(Data under study Opens)

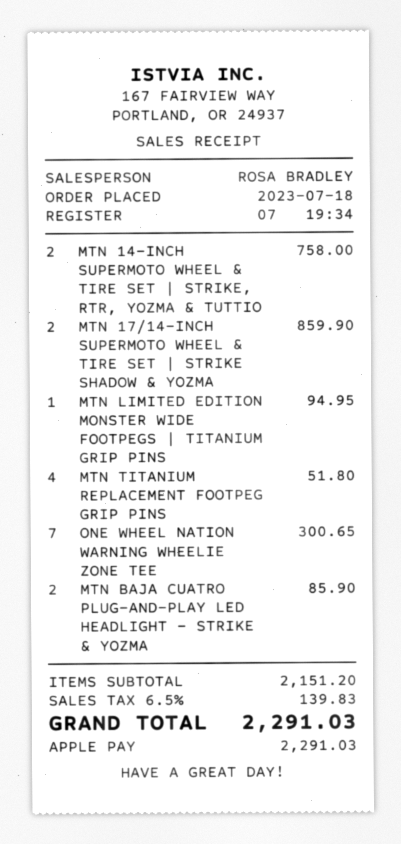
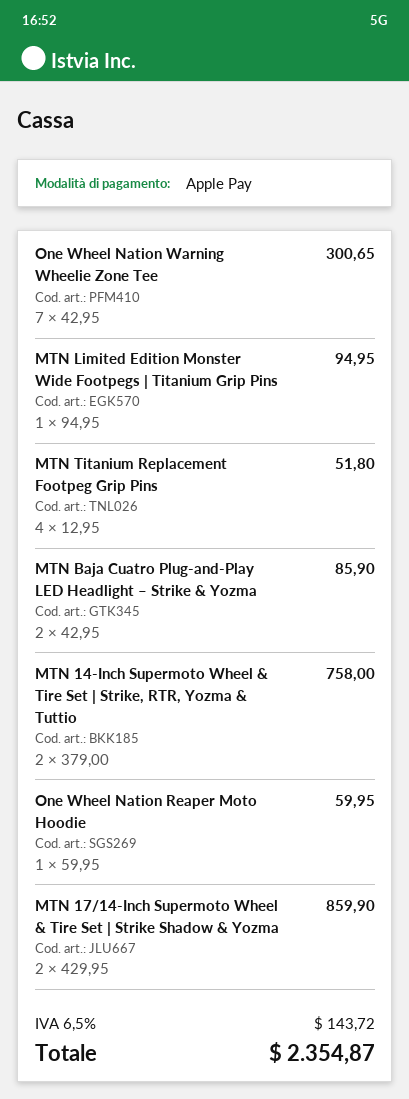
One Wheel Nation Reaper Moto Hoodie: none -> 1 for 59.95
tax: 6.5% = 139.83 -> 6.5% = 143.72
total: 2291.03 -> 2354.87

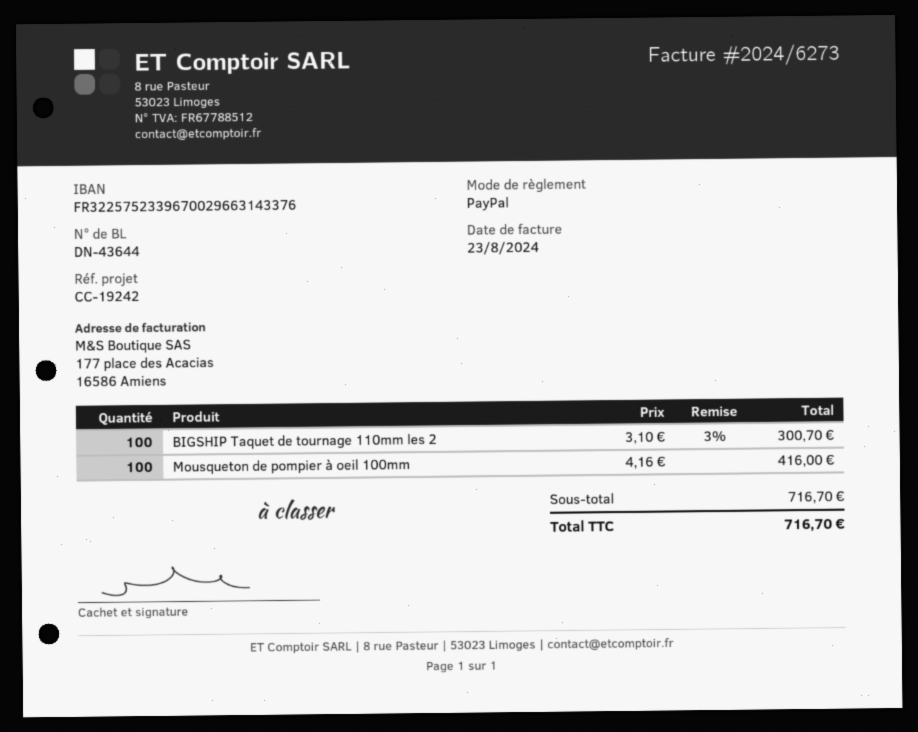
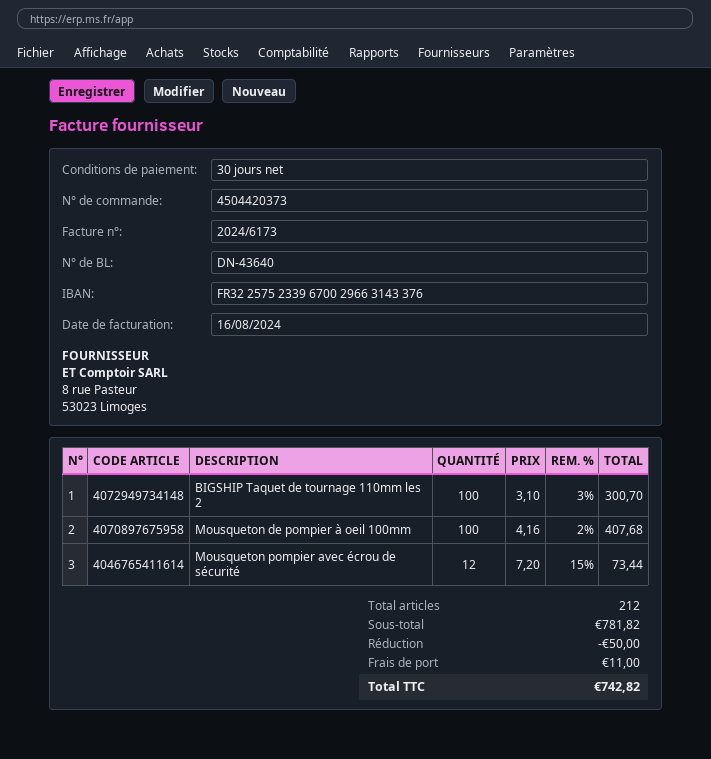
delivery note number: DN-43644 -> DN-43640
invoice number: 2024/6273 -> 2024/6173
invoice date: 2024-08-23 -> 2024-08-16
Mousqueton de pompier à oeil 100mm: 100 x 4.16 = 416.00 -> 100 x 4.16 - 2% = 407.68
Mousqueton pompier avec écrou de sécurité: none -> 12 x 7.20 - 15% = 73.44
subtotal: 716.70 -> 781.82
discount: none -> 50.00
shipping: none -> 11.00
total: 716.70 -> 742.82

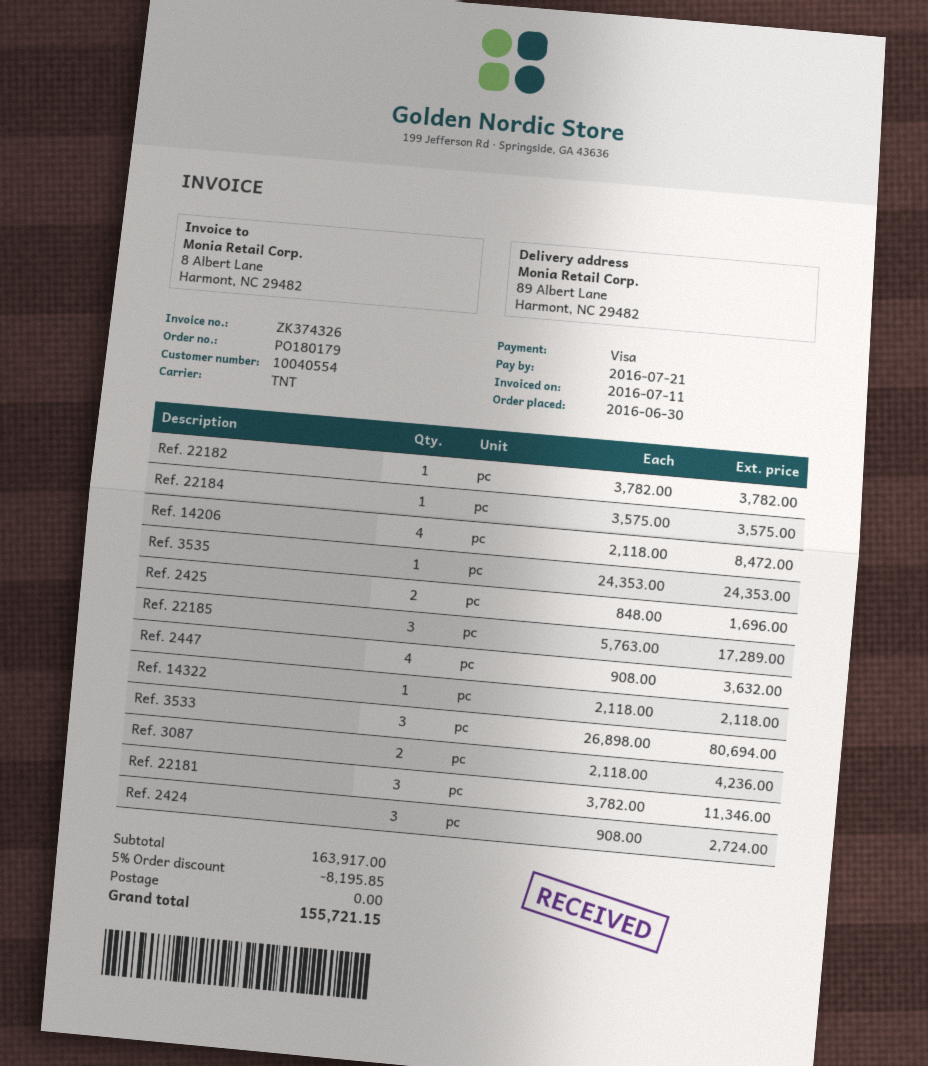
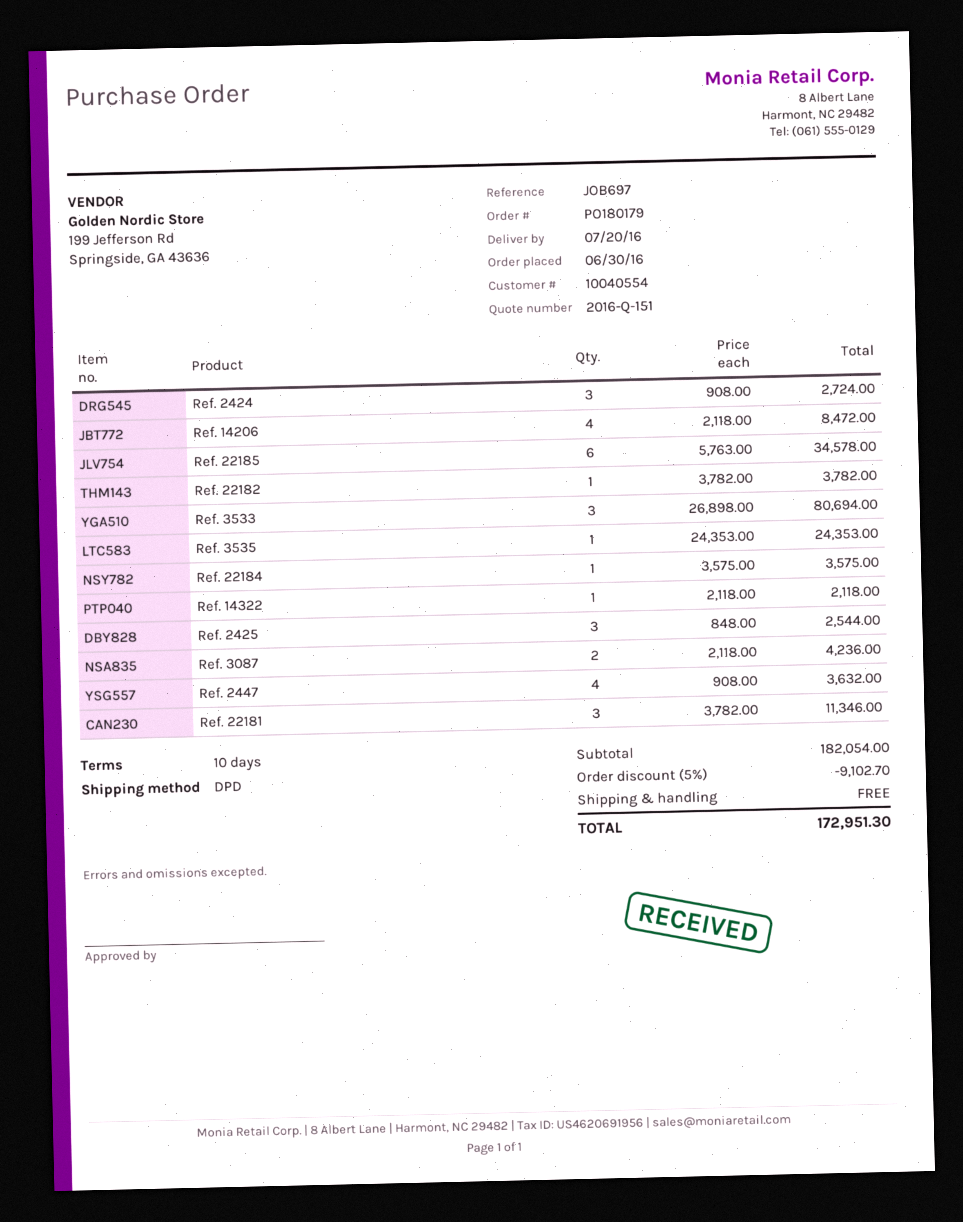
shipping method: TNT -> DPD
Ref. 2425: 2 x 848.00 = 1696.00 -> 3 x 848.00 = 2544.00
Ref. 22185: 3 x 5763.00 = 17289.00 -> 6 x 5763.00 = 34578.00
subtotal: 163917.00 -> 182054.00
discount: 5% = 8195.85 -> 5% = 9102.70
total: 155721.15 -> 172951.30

(Data under study Closes)

From the entries above, copy exactly the lines starting at the one with "tax: 6.5% = 139.83 -> 6.5% = 143.72" and stopping at the one with "discount: none -> 50.00", keeping both ends. Drop the pictures.

**Exercise response:**
tax: 6.5% = 139.83 -> 6.5% = 143.72
total: 2291.03 -> 2354.87

delivery note number: DN-43644 -> DN-43640
invoice number: 2024/6273 -> 2024/6173
invoice date: 2024-08-23 -> 2024-08-16
Mousqueton de pompier à oeil 100mm: 100 x 4.16 = 416.00 -> 100 x 4.16 - 2% = 407.68
Mousqueton pompier avec écrou de sécurité: none -> 12 x 7.20 - 15% = 73.44
subtotal: 716.70 -> 781.82
discount: none -> 50.00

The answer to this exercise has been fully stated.